↓

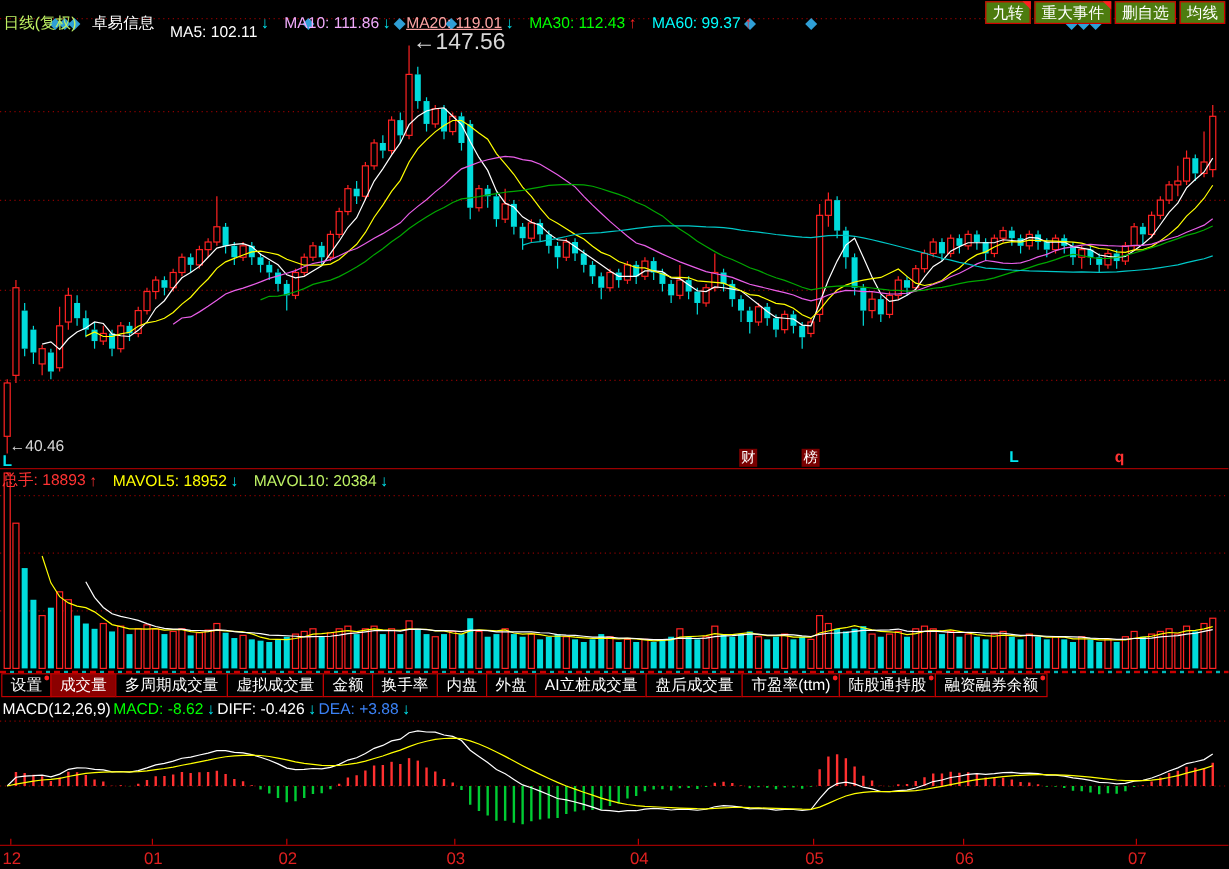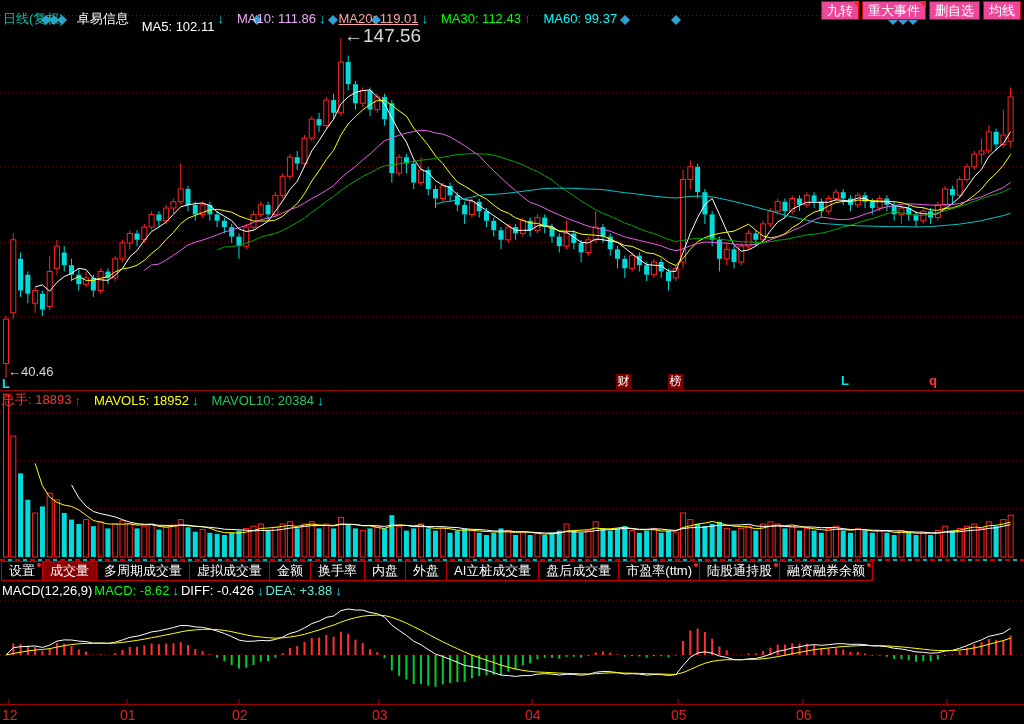--- a/index.html
+++ b/index.html
@@ -775,7 +775,7 @@
     </svg>
 
   <div class="hdr">
-    <span style="color:#14b8a6">日线(复权)</span>
+    <span style="color:#bef264">日线(复权)</span>
     <span style="color:#fff">卓易信息</span>
     <span id="ma-values" style="display:flex;gap:13px">
         <span class="itm">

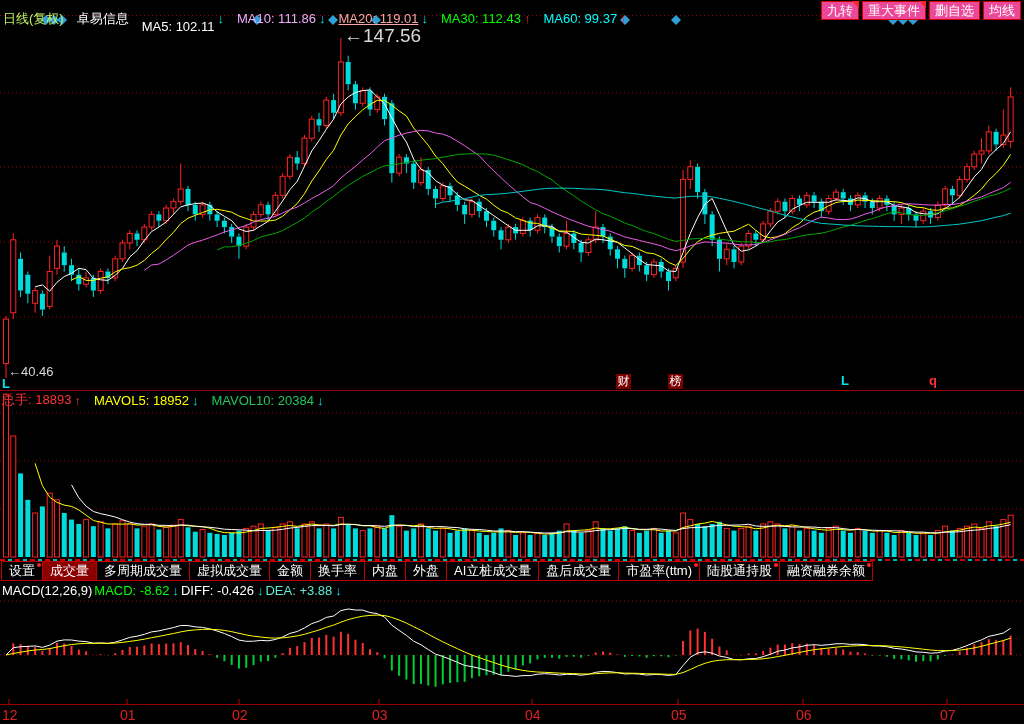--- a/index.html
+++ b/index.html
@@ -12,7 +12,7 @@
   .arrow{font-weight:bold;}
   .btns{position:absolute;right:3px;top:1px;display:flex;z-index:6;}
   .btn{position:relative;border:1px solid #d00000;color:#fff;font-size:13px;padding:0 5px;
-       line-height:17px;margin-left:3px;background:#ec4899;cursor:pointer;text-align:right;}
+       line-height:17px;margin-left:3px;background:#4d7c0f;cursor:pointer;text-align:right;}
   .btn .corner{position:absolute;right:-1px;top:-1px;width:0;height:0;
        border-left:7px solid transparent;border-top:7px solid #ff2020;}
   .vol-hdr{position:absolute;left:2px;top:391px;display:flex;gap:13px;font-size:13px;

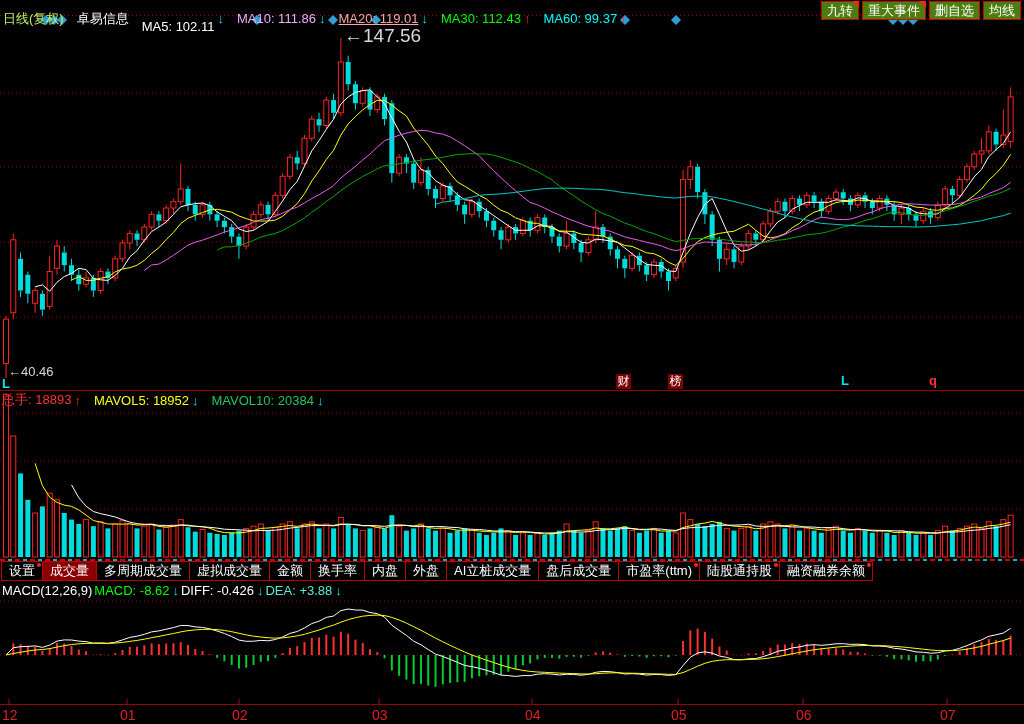--- a/index.html
+++ b/index.html
@@ -827,7 +827,7 @@
         <span class="arrow" style="color: rgb(0, 229, 238);">↓</span>
       </span>
       <span class="itm">
-        <span style="color: #22c55e;">MAVOL10: 20384</span>
+        <span style="color: #bef264;">MAVOL10: 20384</span>
         <span class="arrow" style="color: rgb(0, 229, 238);">↓</span>
       </span>
     </div>

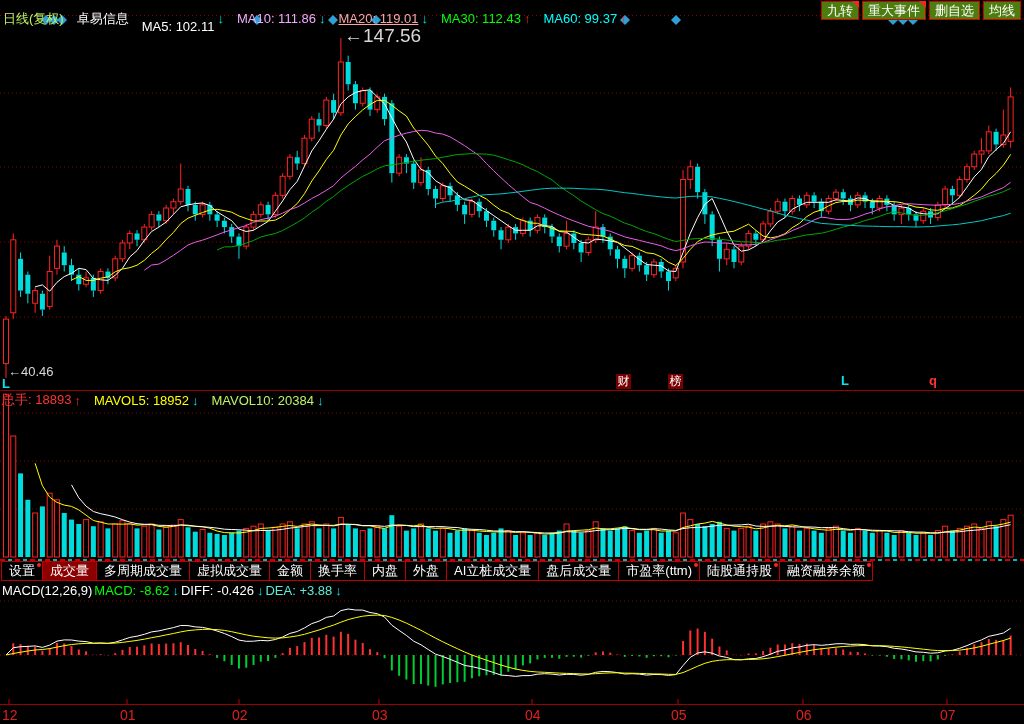--- a/index.html
+++ b/index.html
@@ -860,7 +860,7 @@
         <span class="arrow" style="color: rgb(0, 229, 238);">↓</span>
       </span>
       <span class="itm">
-        <span style="color: #5eead4;">DEA: +3.88</span>
+        <span style="color: #3b82f6;">DEA: +3.88</span>
         <span class="arrow" style="color: rgb(0, 229, 238);">↓</span>
       </span>
     </div>

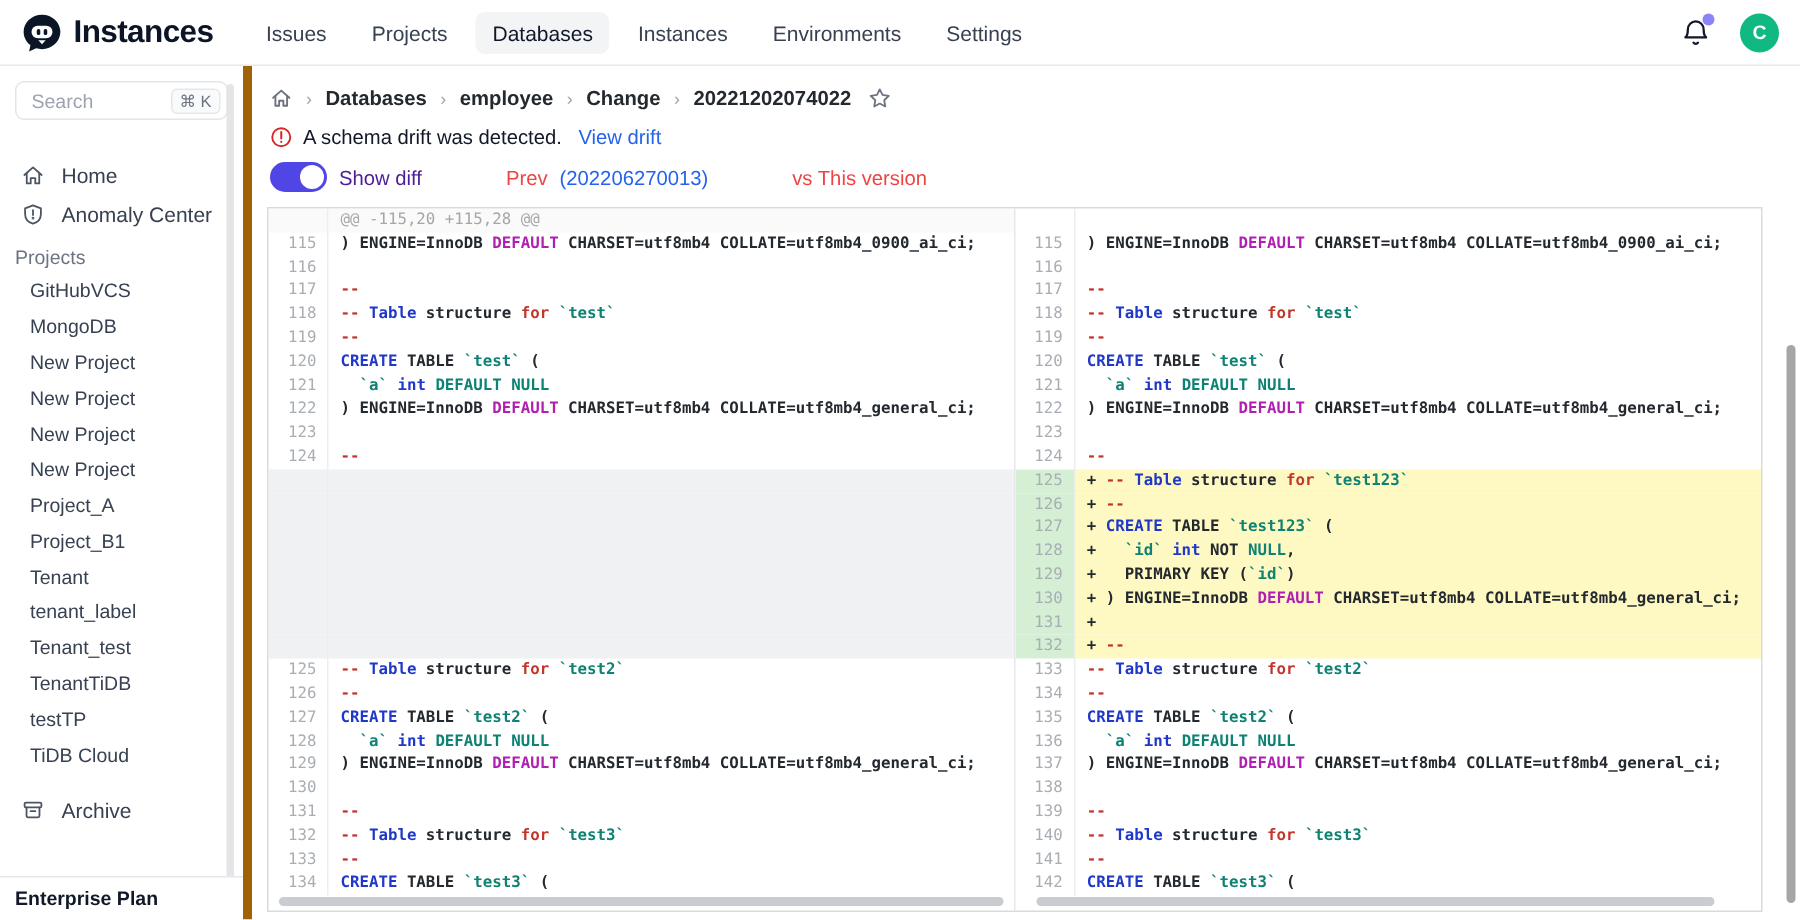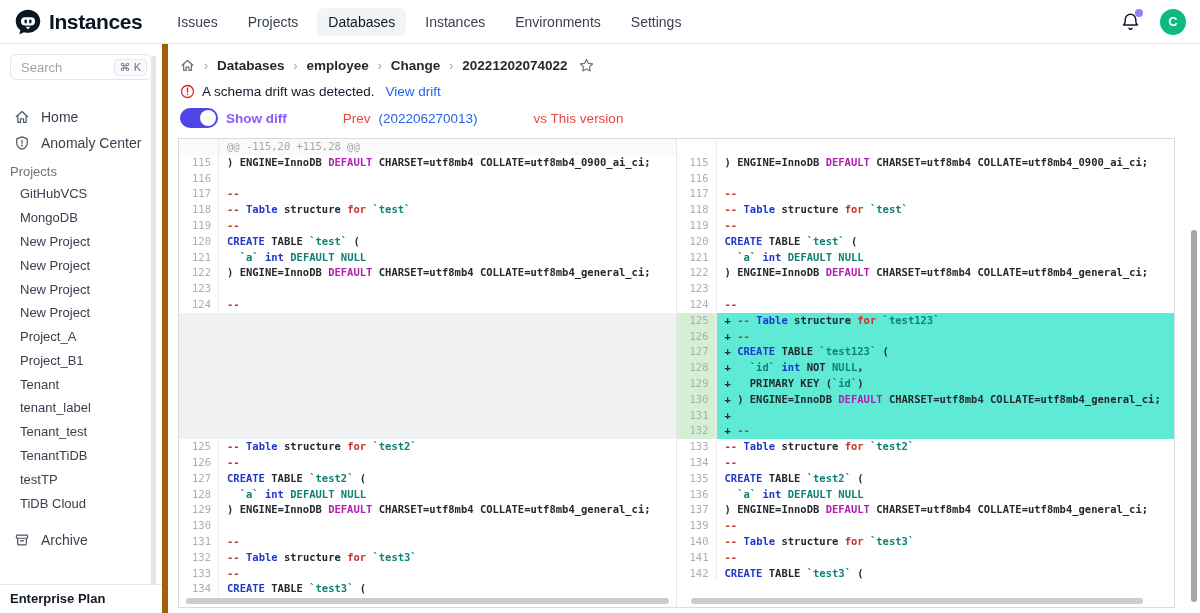--- a/index.html
+++ b/index.html
@@ -46,7 +46,7 @@
   .toggle-row { position:absolute; left:12px; top:64px; display:flex; align-items:center; gap:8px; font-size:13.5px; }
   .toggle { width:38px; height:20px; border-radius:10px; background:#4f46e5; position:relative; cursor:pointer; flex:none; }
   .toggle .knob { position:absolute; top:2px; right:2px; width:16px; height:16px; border-radius:50%; background:#fff; }
-  .toggle-label { font-weight:700; color:#8b5cf6; }
+  .toggle-label { font-weight:400; color:#4c1d95; }
   .muted { color:#ef4444;margin-left:48px; }
   .ver-link { color:#2563eb; cursor:pointer; }
   

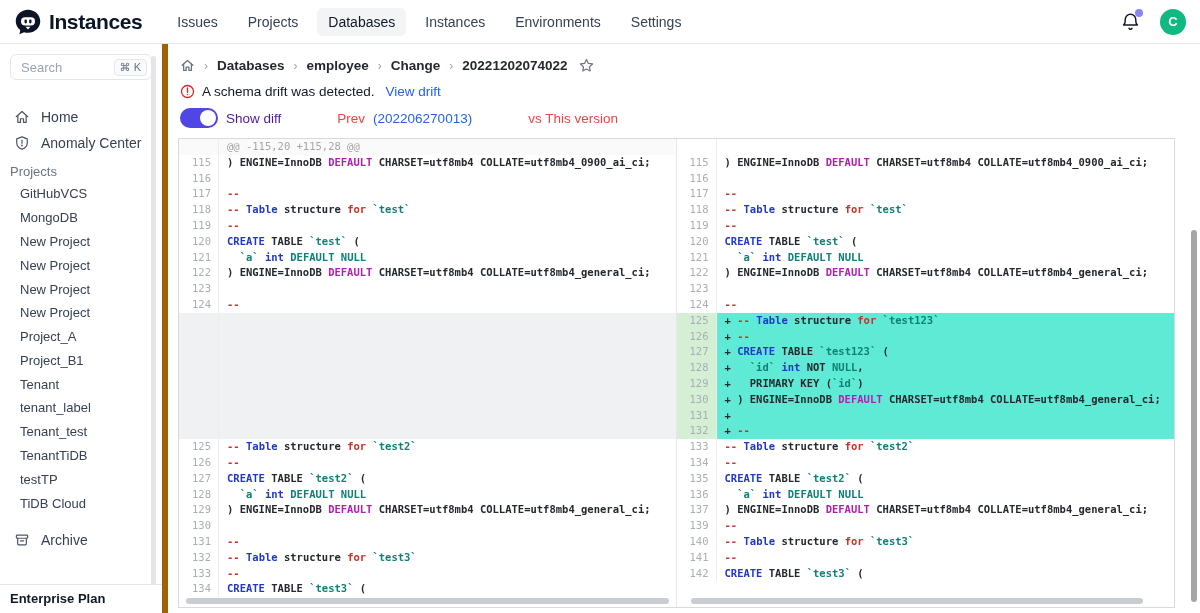--- a/index.html
+++ b/index.html
@@ -59,7 +59,7 @@
         border-right:1px solid #ecedef; }
   .code { flex:1; white-space:pre; padding-left:8px; overflow:hidden; color:#24292f; }
   .row.add .ln { background:#d5efd5; }
-  .row.add .code { background:#5eead4; }
+  .row.add .code { background:#fef9c3; }
   .row.gray .ln, .row.gray .code { background:#f0f1f2; }
   .row.hunk .ln, .row.hunk .code { background:#fafafa; }
   .tk-b { color:#24292f; }

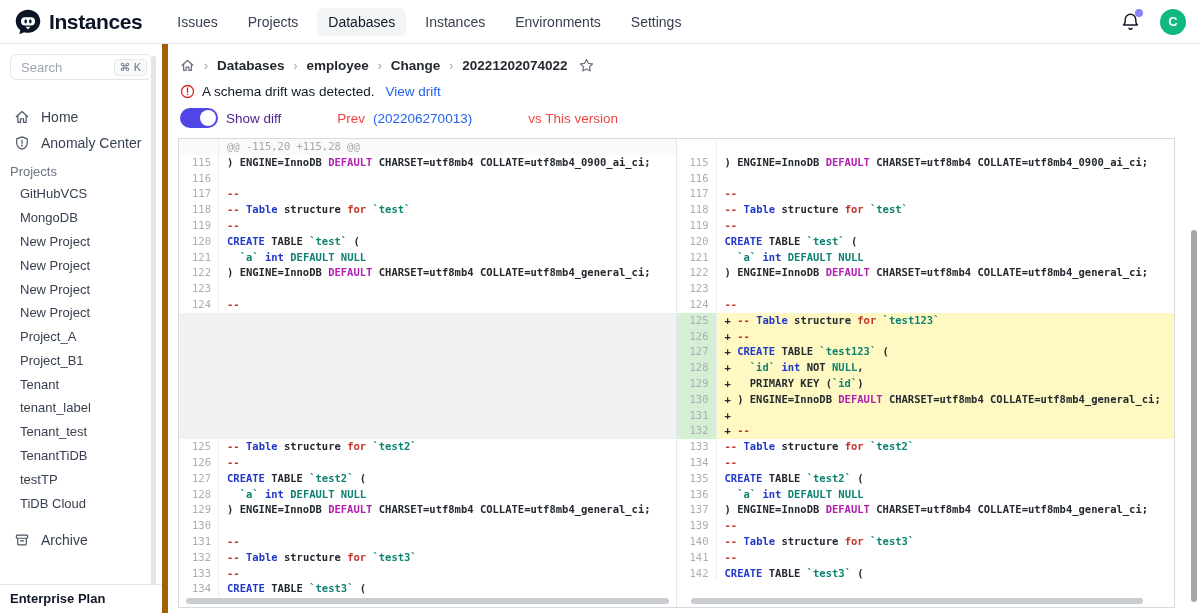--- a/index.html
+++ b/index.html
@@ -438,6 +438,10 @@
           <div class="code"><span class="tk-b">) ENGINE=InnoDB </span><span class="tk-m">DEFAULT</span><span class="tk-b"> CHARSET=utf8mb4 COLLATE=utf8mb4_general_ci;</span></div>
         </div>
         <div class="row">
+          <div class="ln">138</div>
+          <div class="code"></div>
+        </div>
+        <div class="row">
           <div class="ln">139</div>
           <div class="code"><span class="tk-r">--</span></div>
         </div>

↑

## WHAT IS NEEDED
Lines that include the word "background" are to be extracted from the data above.

## ANSWER TO THIS TASK
-       line-height:17px;margin-left:3px;background:#ec4899;cursor:pointer;text-align:right;}
+       line-height:17px;margin-left:3px;background:#4d7c0f;cursor:pointer;text-align:right;}
   .toggle { width:38px; height:20px; border-radius:10px; background:#4f46e5; position:relative; cursor:pointer; flex:none; }
   .toggle .knob { position:absolute; top:2px; right:2px; width:16px; height:16px; border-radius:50%; background:#fff; }
   .row.add .ln { background:#d5efd5; }
-  .row.add .code { background:#5eead4; }
+  .row.add .code { background:#fef9c3; }
   .row.gray .ln, .row.gray .code { background:#f0f1f2; }
   .row.hunk .ln, .row.hunk .code { background:#fafafa; }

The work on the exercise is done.